Listening to Turtles in 2017, it's easy to hear with whatever the auditory equivalent of hindsight is (hindsound?), that it's an album that finds Sting in transition from the music of his Police days to the lighter, jazzier sound that has marked his career as a solo artist. It's definitely part Police -- in the Caribbean-styled "Love Is the Seventh Wave", he repeats some of the lyrics from the Police hit single "Every Breath You Take"; and "Shadows in the Rain" is actually a jazzed-up cover of a song from The Police's Zenyatta Mondatta album. As for "Fortress Around Your Heart", the most successful single off of Turtles, it could easily have been a Police song. The music during the verses actually sounds like a slightly-transmogrified version of the verses of Synchronicity's "King of Pain". But on tracks such as "The Dream of the Blue Turtles", "Moon Over Bourbon Street" and "If You Love Somebody Set Them Free", you can also hear Sting moving in a distinctly different direction.

In all, Dream of the Blue Turtles generated four hit singles: "If You Love Somebody Set The Them Free", "Fortress Around Your Heart", "Russians" and "Love Is the Seventh Wave" -- not a bad haul for a first solo album. It has some misses -- "Consider Me Gone" is pretty boring, and "If You Love Somebody ..." makes me want to shoot myself (especially when he hits that long, discordant high note on "If you looooooooove somebody!"). But that could just be me. I have a low tolerance for jazz. 

In general, though, the highs far outweigh the lows. "Fortress" is a solid single, as is the somber Cold War ode "Russians" (which borrows the Romance theme from Prokofiev's Lieutenant Kije, to good effect). And "We Work the Black Seam", inspired by the aforementioned miner's strike, may just be the best song on the album. Transmuting the "King of Pain" music yet again, it describes the confusion of the miners in a changing world, as they see their jobs being gradually being phased out of existence: "Our blood has stained the coal/We tunneled deep inside the nation's soul". 

Other strong tracks include "Children's Crusade", a slow, sad lullaby that compares the loss of a generation of young Brits during World I to the loss of a later generation to drug addiction, and "Moon Over Bourbon Street", a quiet-but-moody character study that pays tribute to Anne Rice's popular Vampire Chronicles novels. 

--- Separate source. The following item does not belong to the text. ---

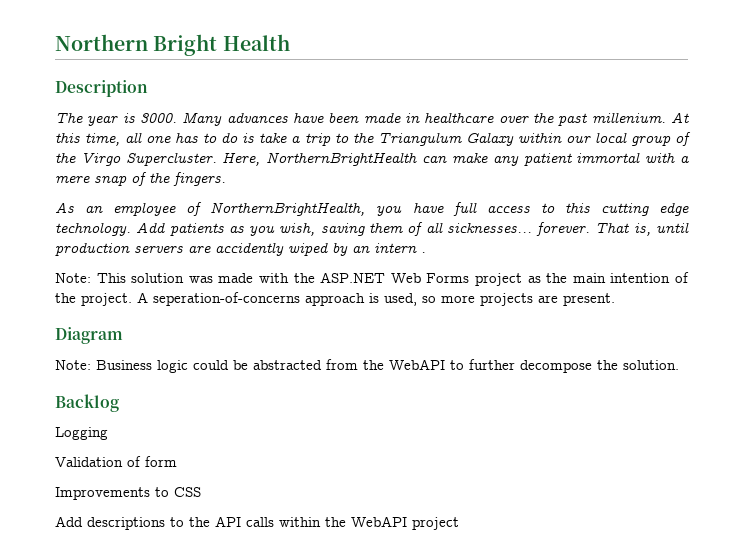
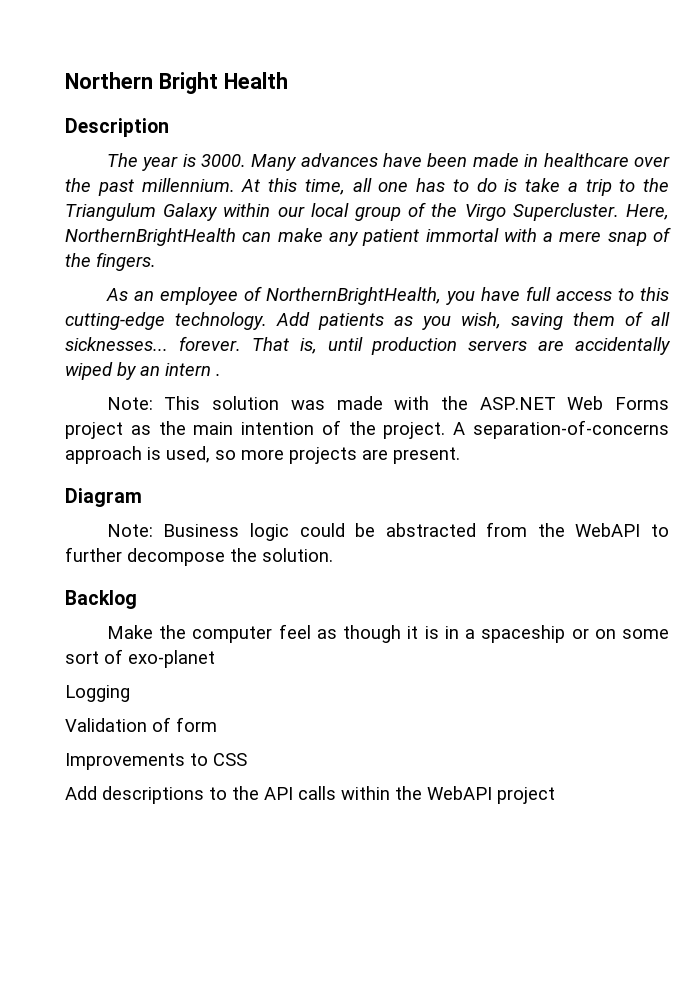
[591,112,666,123] millenium. -> [141,178,235,192] millennium.
[600,202,689,216] cutting edge -> [65,312,165,330] cutting-edge
[215,242,284,256] accidently -> [575,337,671,355] accidentally
[153,292,300,306] seperation-of-concerns -> [472,420,669,439] separation-of-concerns
(119, 403) none -> [106,624,669,643] [65,649,215,668] // Make the computer feel as though it is in a spaceship or on some sort of exo-planet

Sting's voice is Sting's voice -- you either like it or you don't. (I, personally, do.) But either way, he's in good form throughout the album (with the possible exception of those "loooooooves" I talked about earlier). And while the band was specially crafted in such a way as to make sure that Sting's songs and voice remained the focal point here, he brought them together in Barbados well in advance of the recording sessions to allow them to play and jam together. In this way, he ensured that they were a band, and not just a group of session musicians. Unsurprisingly, Branford Marsalis on sax is the standout of this group. 

Although I get the sense that Millennials today view Sting pretty much the same way way that the punk generation viewed the stadium rock stars of the '70s ("boring old farts!"), the man deserves his due. Although The Police didn't officially break up until 1986, The Dream of the Blue Turtlesfound him taking a not-so-tentative first step towards walking away from one of the two or three biggest rock bands of his generation. As it turned out, he went on the become one of the most successful (and probably wealthiest) solo artists in the world, which is why today he's viewed as such as establishment figure. But he couldn't have been sure it would work out that way, so let's give him credit for some guts.

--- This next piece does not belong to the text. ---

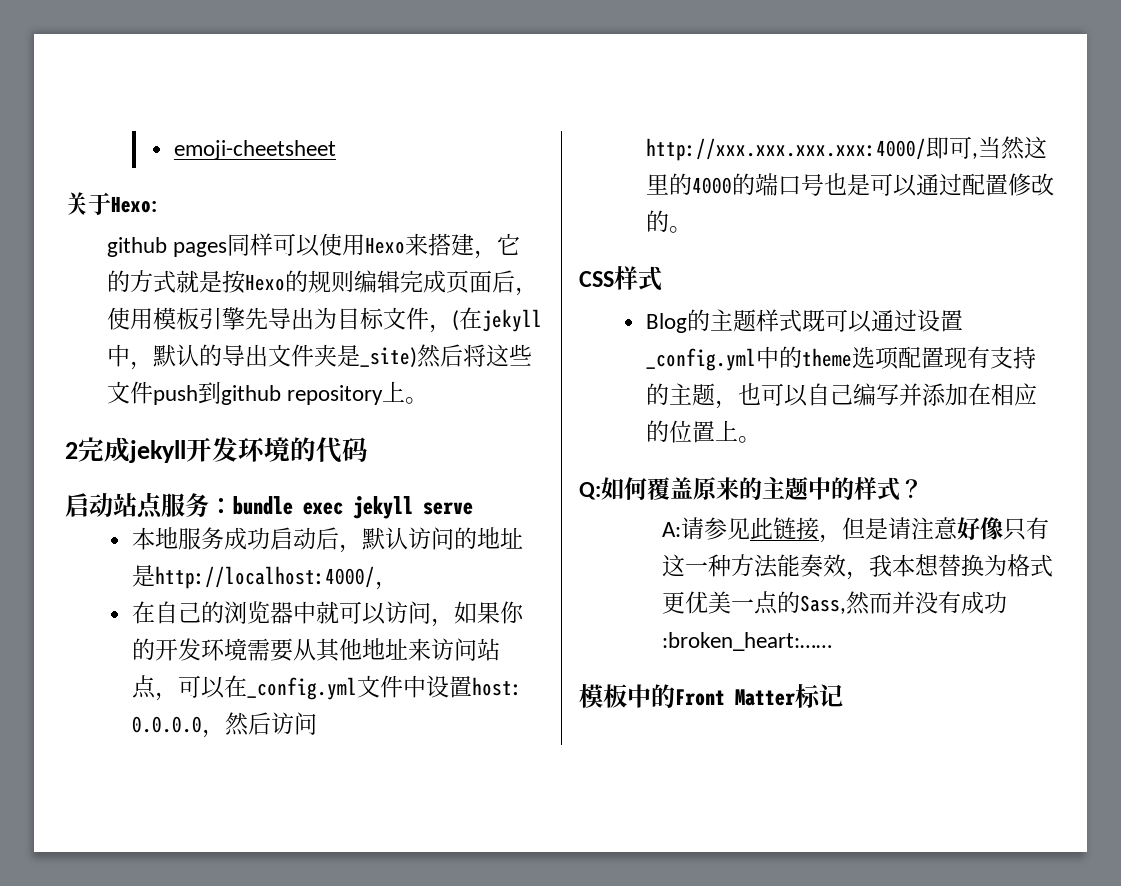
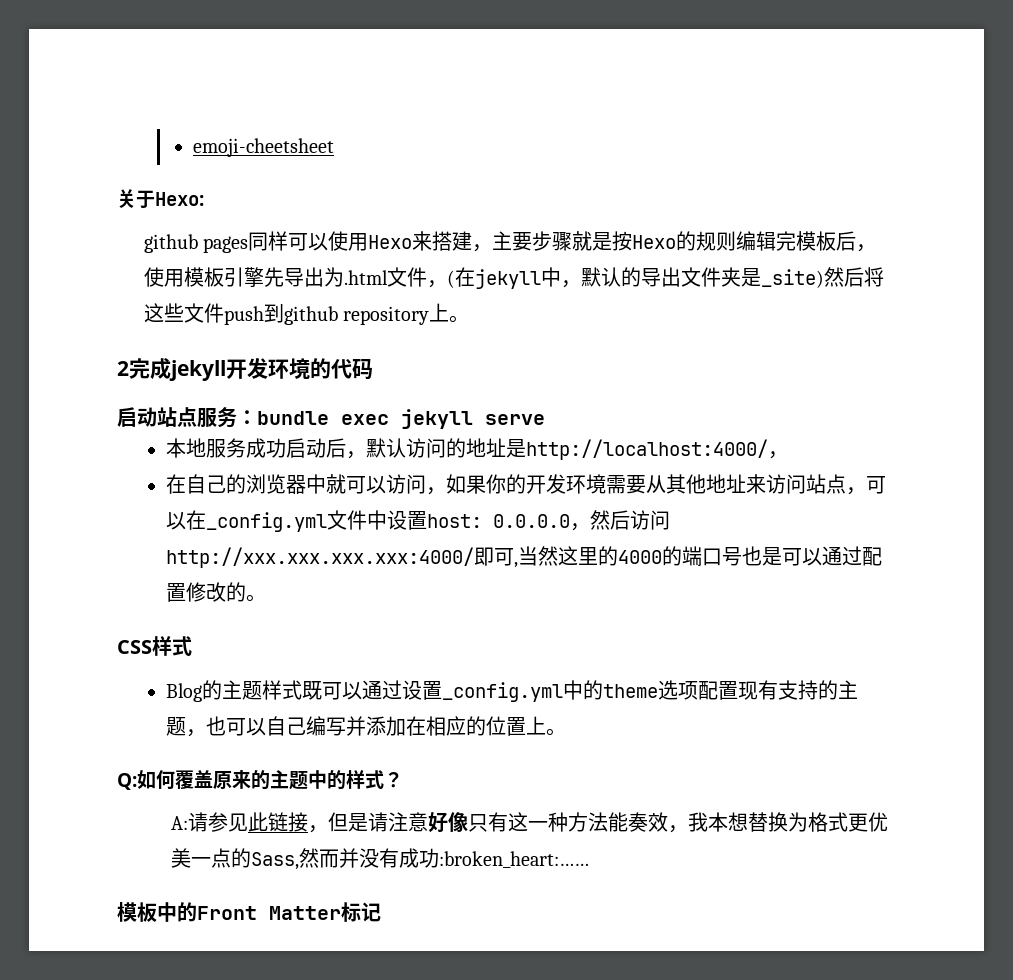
[496,233,520,255] [106,270,176,293] 它的方式 -> [492,231,573,251] 主要步骤
[422,270,492,293] 成页面 -> [796,231,837,251] 模板
[336,307,384,330] 目标 -> [343,270,388,285] .html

As for Dream of the Blue Turtles, if you listen to it with fresh ears, you'll find a lot to like here. There's some rock, some reggae, some Russian classical, some pop -- and yes, even some jazz -- blended together in a package of well-written songs. In one way, it's definitely an album of its time. But the quality of the songs here ensures that it's also an album that is still enjoyable today.